Springtime begins on our little homestead while the snow shovels still stand ready for use. It’s not just the calendar that says spring is coming; the animals also know.

It only takes a day in the upper 40’s to allow the honey bees to come out. These warmer days allow themeggs in incubator to take “cleansing flights,” for they never soil the inside of their hives. We can see how many hives survived this harsh winter by watching their comings and goings. We’re grateful to see that ten of twelve hives are still busy with bees. We know the queens are already laying brood, and so the bees are depending on sufficient food inside their hives until pollen and nectar are again available outdoors.

The chickens are also delighted to have days where the ground is free of snow. It may be too cold to forage for green plants and insects, but they are contentedly chattering around the barnyard. Although we have an “open-door” policy all year with the Dorking chickens, Ancona ducks and the Narragansett turkeys, the chickens have opted to stay indoors for much of this cold winter.

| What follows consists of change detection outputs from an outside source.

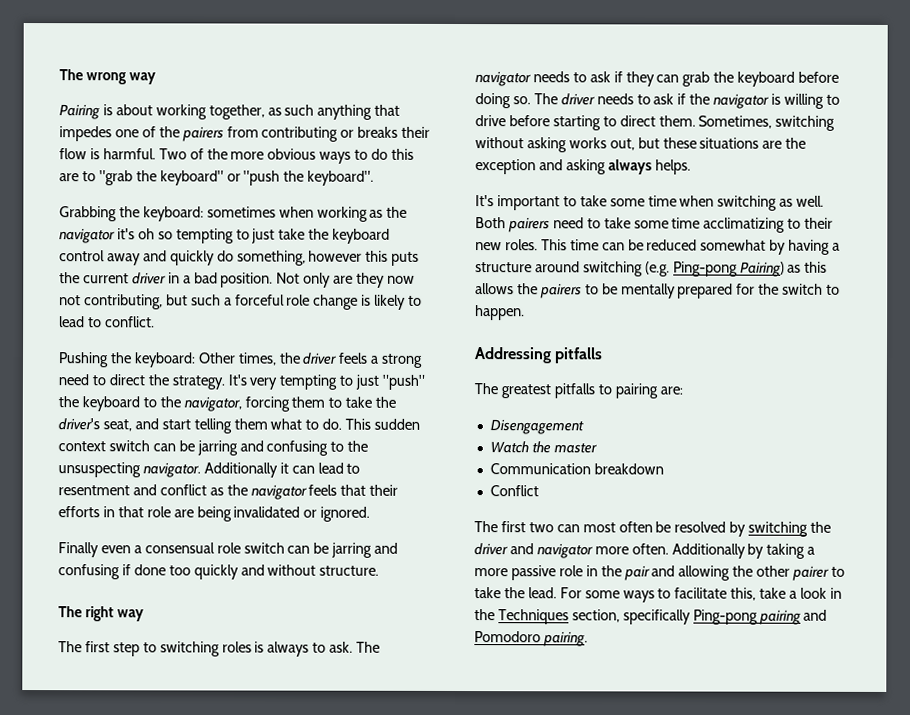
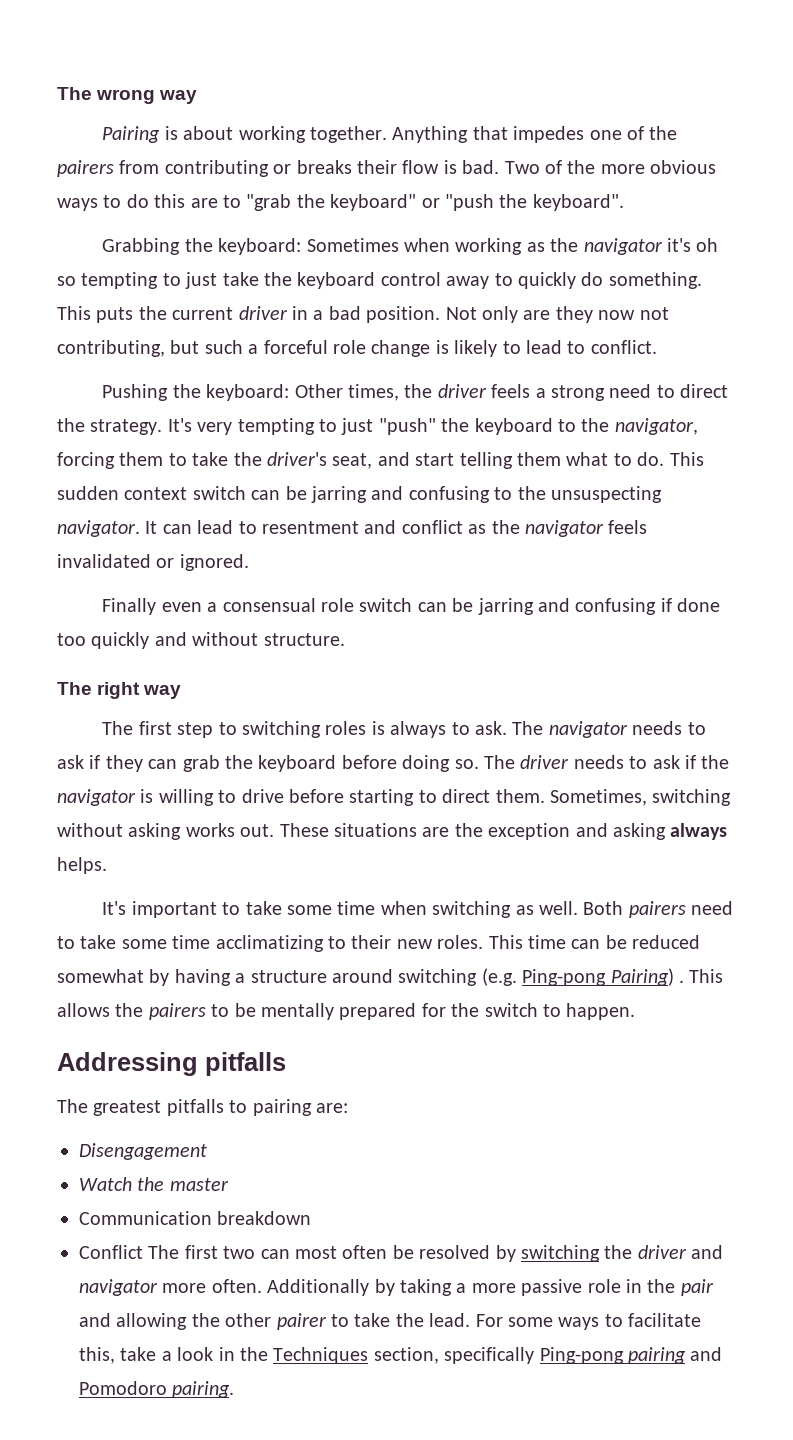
[208,104,373,120] together, as such anything -> [309,126,469,143] together. Anything
[102,148,156,160] harmful. -> [462,160,500,174] bad.
[206,206,276,218] sometimes -> [306,238,399,252] Sometimes
[142,250,167,262] and -> [494,273,513,286] to
[236,250,389,266] something, however this -> [608,272,702,289] [57,306,91,320] something. This
[203,462,289,478] Additionally it -> [145,521,158,534] It
[340,484,399,496] [58,506,232,522] that their efforts in that role are being -> (648, 527) none
[609,137,697,151] out, but these -> [240,823,329,837] out. These
[787,261,828,273] as this -> [678,969,724,983] . This
(539, 491) // -> (143, 1252) none

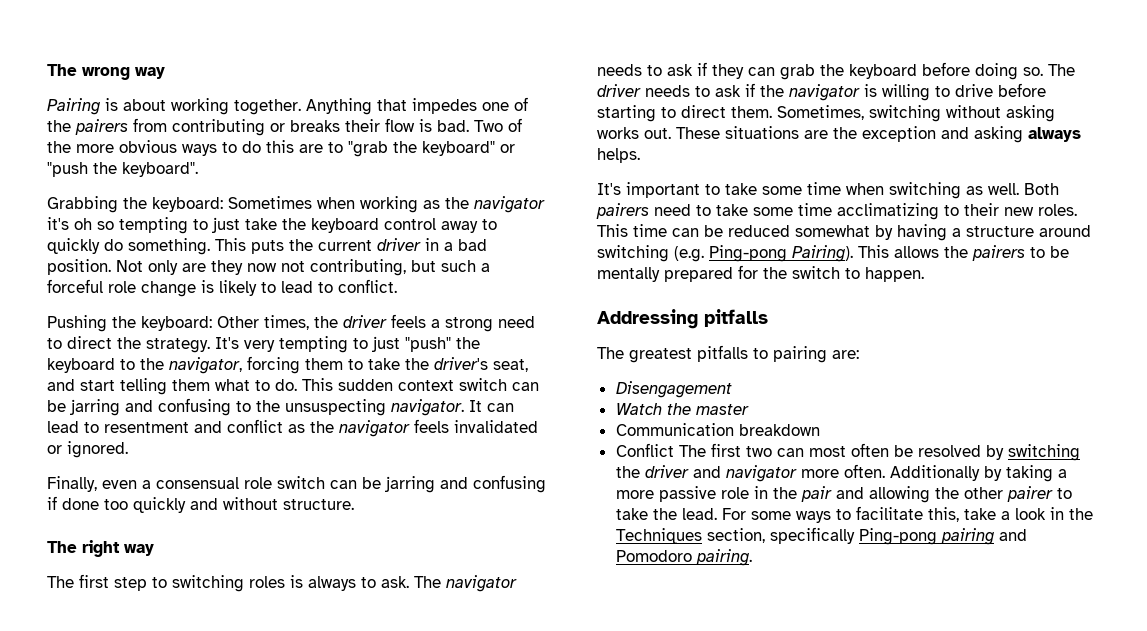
[102,598,157,615] Finally -> [47,476,97,492] Finally,
[610,968,684,986] Pairing) . -> [792,245,853,262] Pairing).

Having more daylight hours means we get more eggs. However, it won’t be long until some of the hens declare themselves “broody.” That means they will stop laying eggs in preference for sitting on their “clutch” of eggs. We humans may think of eggs as breakfast, but they are potential babies to a hen!

My contribution to the baby-effort comes soon. That’s when I haul out the incubator to help increase the number of these genetically-rare animals. Chickens take three weeks to hatch. Ducks and turkeys take four weeks. Anticipating the eggs becoming chicks, ducklings or poults makes me feel like an excited kid. Spring truly is a time of miracles!

There are plants that also need attention now. Pruning fruit trees is a great way to get outdoors on mild, late-winter days. Apple trees can usually be pruned throughout the winter, but that’s not been a good idea this year. The extreme cold and large-fluctuations of temperatures has made winter pruning too stressful for the trees. I’ve waited until it’s officially March to begin this task.